ACTION ITEM
All lines from the one with "subtotal: 6835.39 -> 6911.70" through the end of the records below are to be given again exactly, and nothing else.

EXTRACTED DATA

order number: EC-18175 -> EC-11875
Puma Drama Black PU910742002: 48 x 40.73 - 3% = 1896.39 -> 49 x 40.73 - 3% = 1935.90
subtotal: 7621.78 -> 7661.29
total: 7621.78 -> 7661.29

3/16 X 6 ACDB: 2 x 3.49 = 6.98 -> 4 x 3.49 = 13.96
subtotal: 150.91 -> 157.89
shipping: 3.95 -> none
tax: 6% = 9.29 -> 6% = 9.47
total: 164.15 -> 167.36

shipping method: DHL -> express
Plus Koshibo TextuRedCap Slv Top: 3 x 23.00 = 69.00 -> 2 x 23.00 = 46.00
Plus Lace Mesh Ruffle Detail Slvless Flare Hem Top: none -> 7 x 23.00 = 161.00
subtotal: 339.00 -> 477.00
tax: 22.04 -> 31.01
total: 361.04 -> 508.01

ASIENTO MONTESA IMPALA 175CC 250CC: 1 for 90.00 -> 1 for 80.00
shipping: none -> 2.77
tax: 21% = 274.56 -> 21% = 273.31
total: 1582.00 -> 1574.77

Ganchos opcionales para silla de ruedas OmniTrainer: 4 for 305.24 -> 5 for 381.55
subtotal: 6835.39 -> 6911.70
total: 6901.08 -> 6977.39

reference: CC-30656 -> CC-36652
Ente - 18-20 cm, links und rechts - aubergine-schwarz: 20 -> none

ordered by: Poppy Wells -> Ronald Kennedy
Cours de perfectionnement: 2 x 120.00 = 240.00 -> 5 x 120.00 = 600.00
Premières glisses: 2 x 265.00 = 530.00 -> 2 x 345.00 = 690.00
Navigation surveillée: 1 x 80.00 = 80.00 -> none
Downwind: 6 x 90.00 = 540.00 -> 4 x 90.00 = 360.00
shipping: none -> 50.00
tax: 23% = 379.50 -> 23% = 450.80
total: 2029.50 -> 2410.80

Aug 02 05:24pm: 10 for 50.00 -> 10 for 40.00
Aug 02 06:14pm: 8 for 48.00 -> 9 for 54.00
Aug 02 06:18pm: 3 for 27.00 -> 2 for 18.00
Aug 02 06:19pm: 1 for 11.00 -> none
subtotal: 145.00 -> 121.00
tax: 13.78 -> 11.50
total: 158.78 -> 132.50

SOLUTION FOR THIS TASK
subtotal: 6835.39 -> 6911.70
total: 6901.08 -> 6977.39

reference: CC-30656 -> CC-36652
Ente - 18-20 cm, links und rechts - aubergine-schwarz: 20 -> none

ordered by: Poppy Wells -> Ronald Kennedy
Cours de perfectionnement: 2 x 120.00 = 240.00 -> 5 x 120.00 = 600.00
Premières glisses: 2 x 265.00 = 530.00 -> 2 x 345.00 = 690.00
Navigation surveillée: 1 x 80.00 = 80.00 -> none
Downwind: 6 x 90.00 = 540.00 -> 4 x 90.00 = 360.00
shipping: none -> 50.00
tax: 23% = 379.50 -> 23% = 450.80
total: 2029.50 -> 2410.80

Aug 02 05:24pm: 10 for 50.00 -> 10 for 40.00
Aug 02 06:14pm: 8 for 48.00 -> 9 for 54.00
Aug 02 06:18pm: 3 for 27.00 -> 2 for 18.00
Aug 02 06:19pm: 1 for 11.00 -> none
subtotal: 145.00 -> 121.00
tax: 13.78 -> 11.50
total: 158.78 -> 132.50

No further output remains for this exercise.